***** EXERCISE DATA

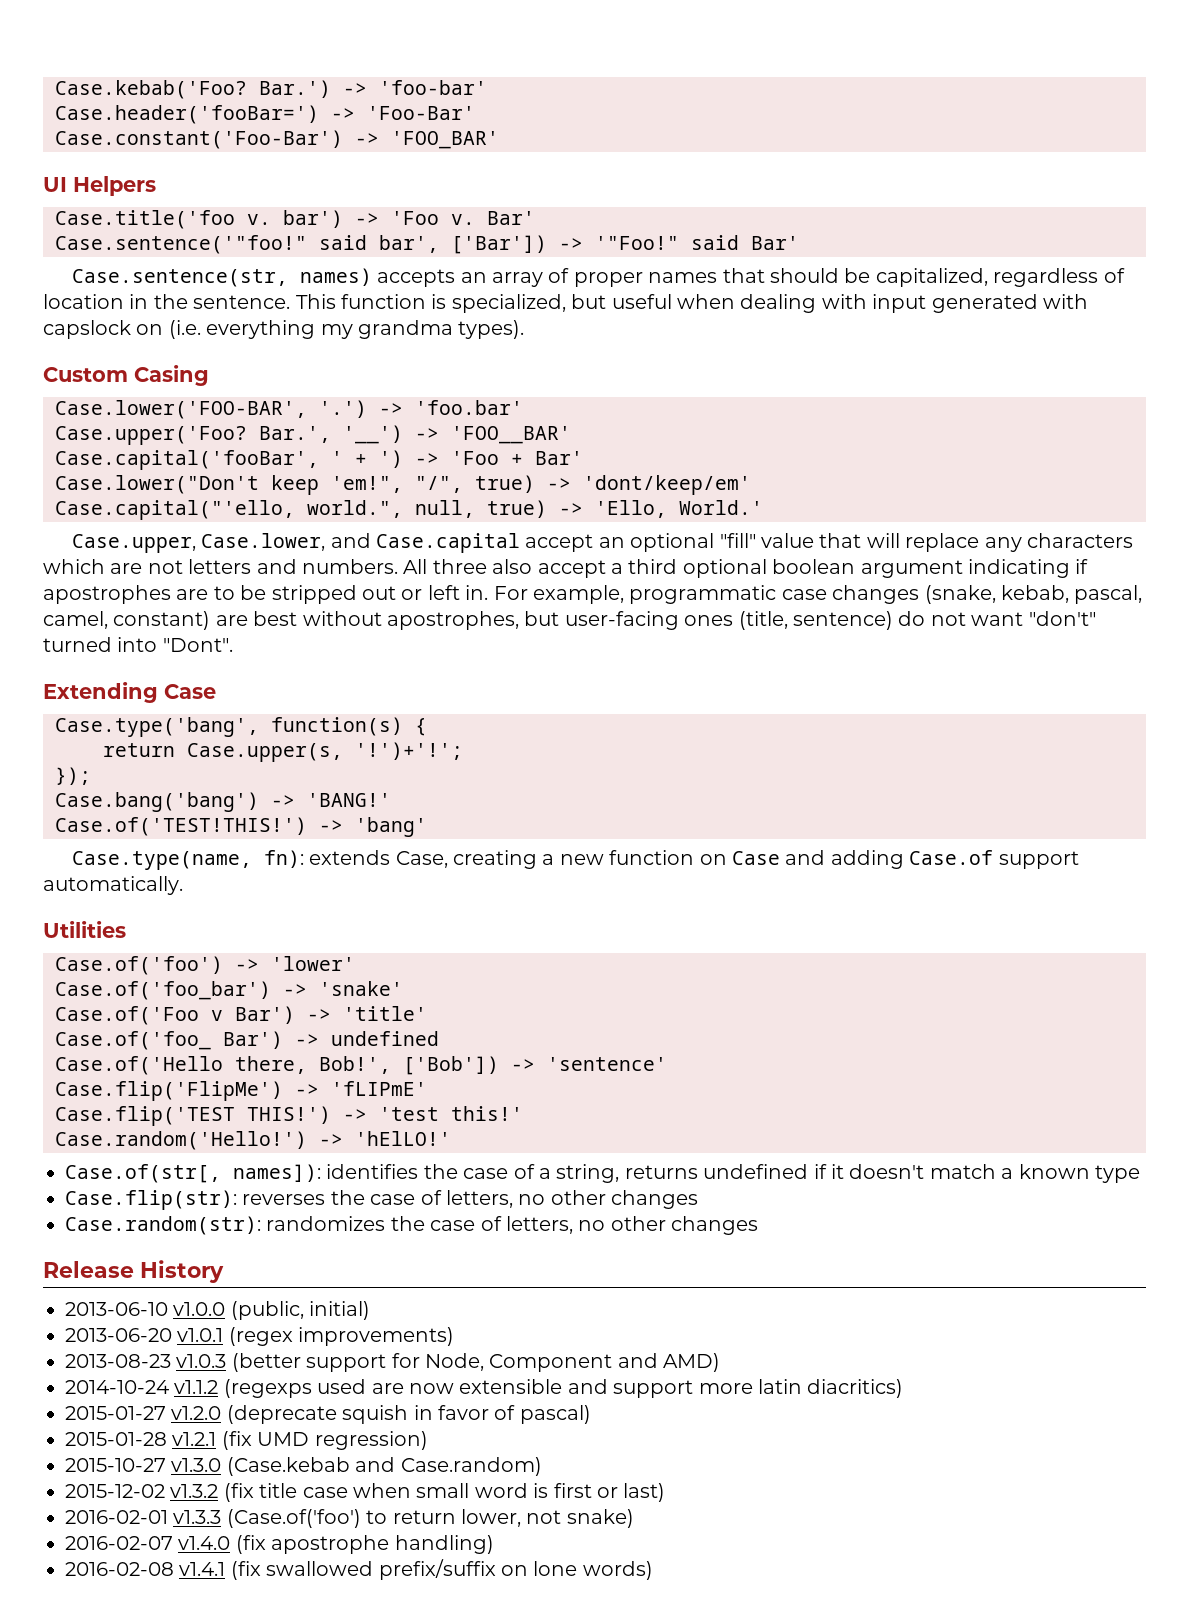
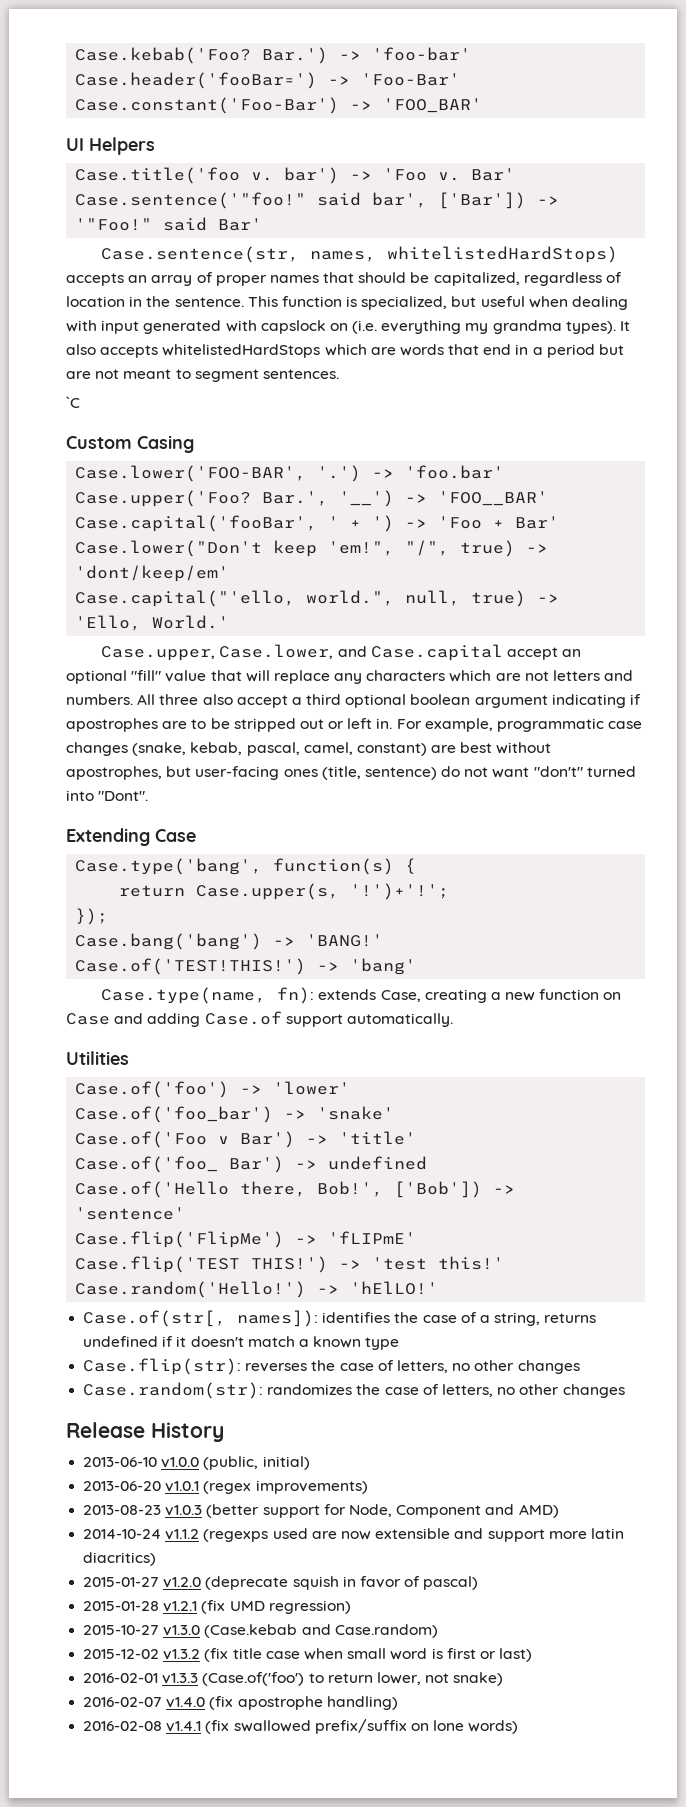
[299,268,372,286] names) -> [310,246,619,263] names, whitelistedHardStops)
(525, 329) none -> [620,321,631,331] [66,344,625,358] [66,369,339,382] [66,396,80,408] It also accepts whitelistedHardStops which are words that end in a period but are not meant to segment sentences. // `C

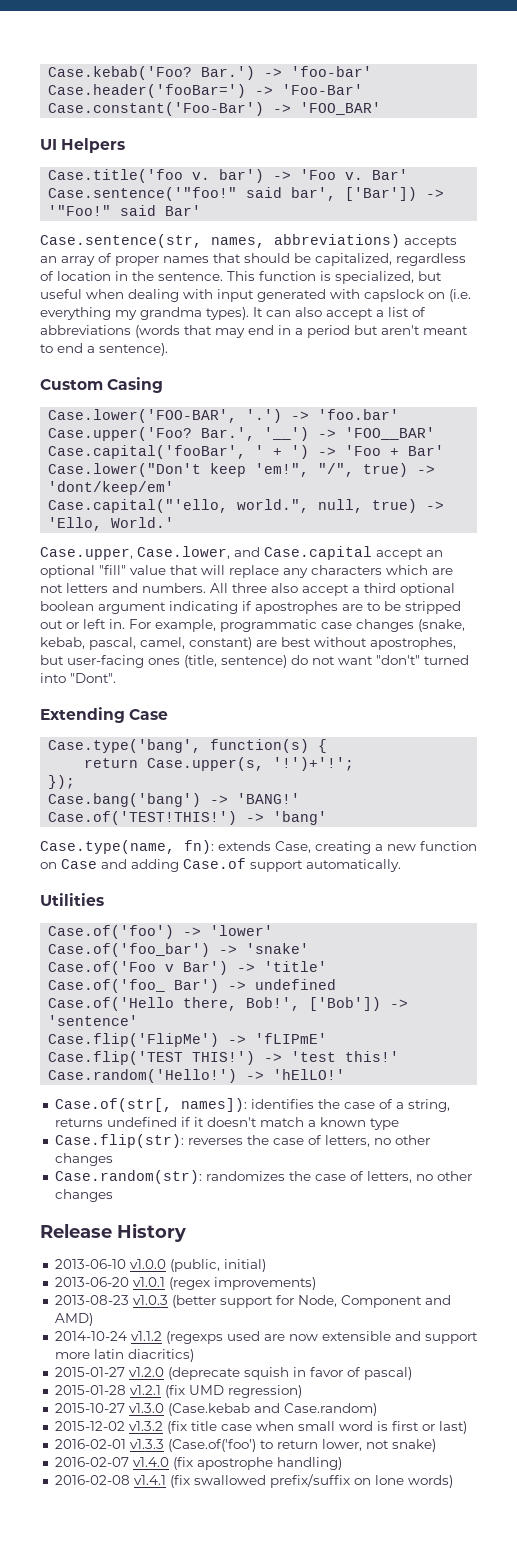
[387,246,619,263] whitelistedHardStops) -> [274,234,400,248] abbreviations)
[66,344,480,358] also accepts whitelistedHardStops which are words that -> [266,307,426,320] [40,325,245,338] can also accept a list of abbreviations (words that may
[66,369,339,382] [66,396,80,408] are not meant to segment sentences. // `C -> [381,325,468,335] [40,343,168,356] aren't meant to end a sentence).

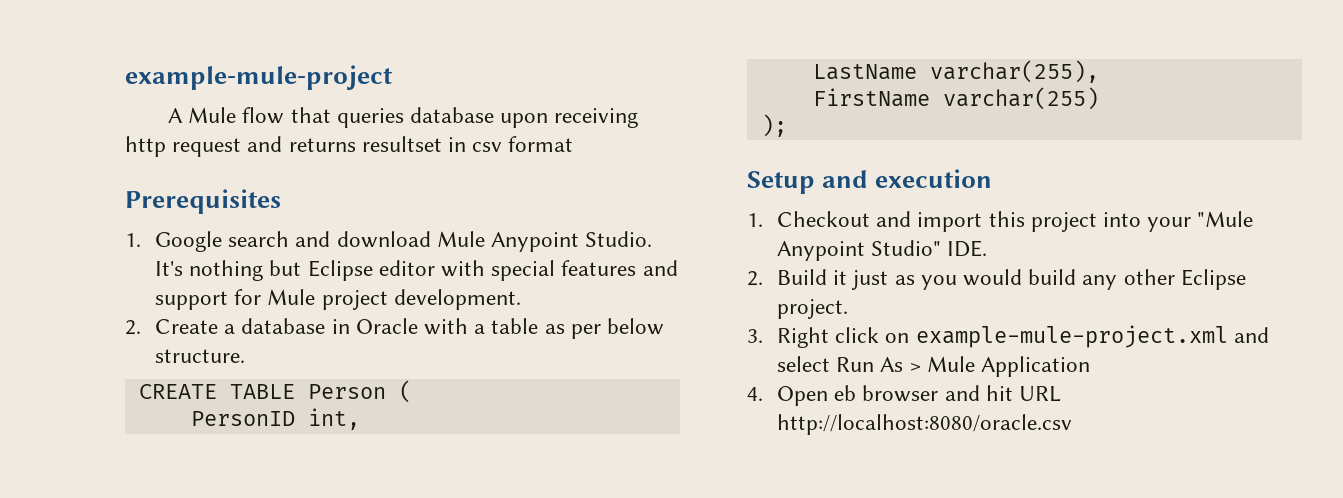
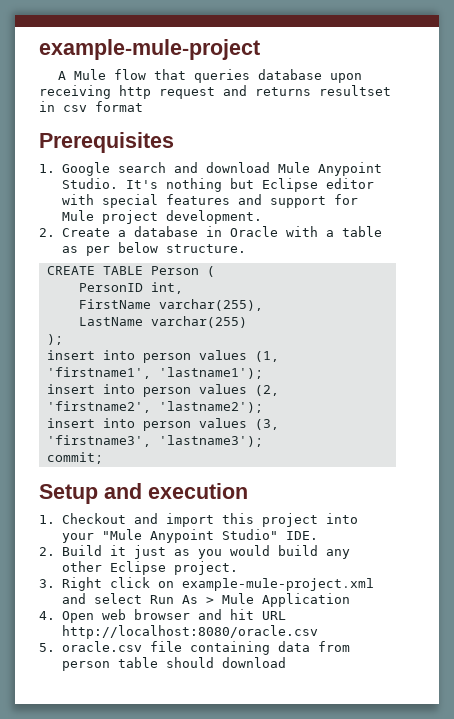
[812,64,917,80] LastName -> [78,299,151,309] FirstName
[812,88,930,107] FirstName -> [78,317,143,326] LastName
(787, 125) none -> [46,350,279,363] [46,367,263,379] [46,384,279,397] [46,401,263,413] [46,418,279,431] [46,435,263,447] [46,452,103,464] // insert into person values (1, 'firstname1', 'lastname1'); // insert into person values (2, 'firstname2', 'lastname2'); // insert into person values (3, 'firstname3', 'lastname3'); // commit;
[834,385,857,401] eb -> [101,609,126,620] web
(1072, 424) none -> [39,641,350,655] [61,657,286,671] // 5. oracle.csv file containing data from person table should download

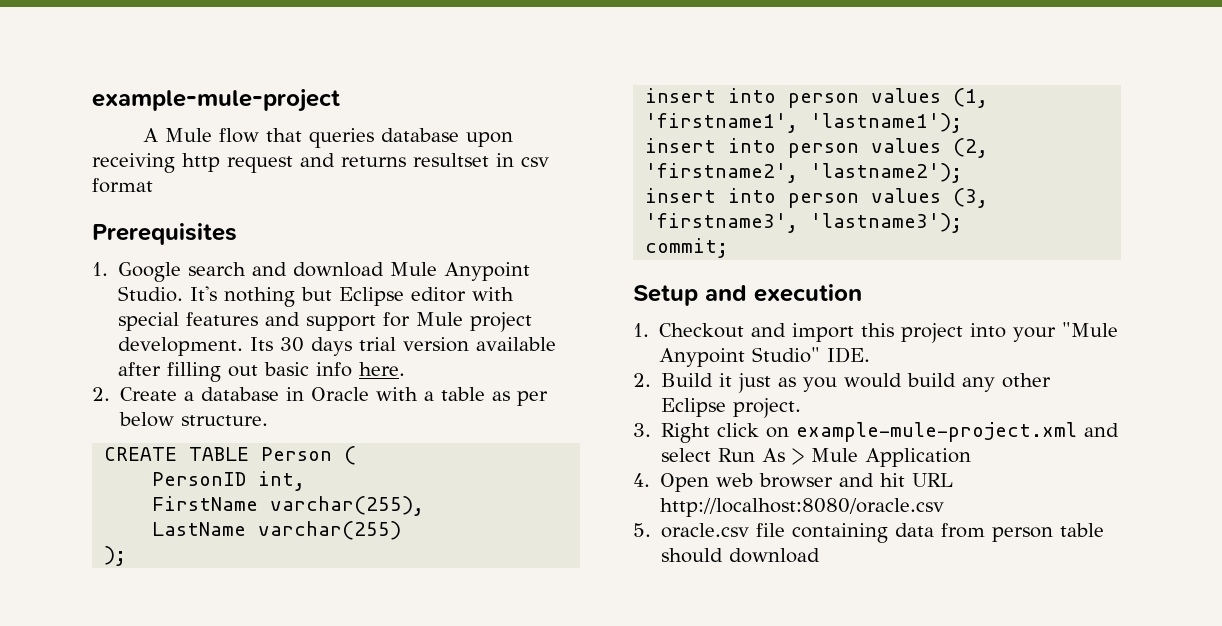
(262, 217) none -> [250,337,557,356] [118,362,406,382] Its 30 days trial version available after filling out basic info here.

**********

** TASK DIRECTIONS **
The response should restate the material above word for word and contain no pictures.

** EXERCISE ANSWER **
[299,268,372,286] names) -> [310,246,619,263] names, whitelistedHardStops)
(525, 329) none -> [620,321,631,331] [66,344,625,358] [66,369,339,382] [66,396,80,408] It also accepts whitelistedHardStops which are words that end in a period but are not meant to segment sentences. // `C

[387,246,619,263] whitelistedHardStops) -> [274,234,400,248] abbreviations)
[66,344,480,358] also accepts whitelistedHardStops which are words that -> [266,307,426,320] [40,325,245,338] can also accept a list of abbreviations (words that may
[66,369,339,382] [66,396,80,408] are not meant to segment sentences. // `C -> [381,325,468,335] [40,343,168,356] aren't meant to end a sentence).

[812,64,917,80] LastName -> [78,299,151,309] FirstName
[812,88,930,107] FirstName -> [78,317,143,326] LastName
(787, 125) none -> [46,350,279,363] [46,367,263,379] [46,384,279,397] [46,401,263,413] [46,418,279,431] [46,435,263,447] [46,452,103,464] // insert into person values (1, 'firstname1', 'lastname1'); // insert into person values (2, 'firstname2', 'lastname2'); // insert into person values (3, 'firstname3', 'lastname3'); // commit;
[834,385,857,401] eb -> [101,609,126,620] web
(1072, 424) none -> [39,641,350,655] [61,657,286,671] // 5. oracle.csv file containing data from person table should download

(262, 217) none -> [250,337,557,356] [118,362,406,382] Its 30 days trial version available after filling out basic info here.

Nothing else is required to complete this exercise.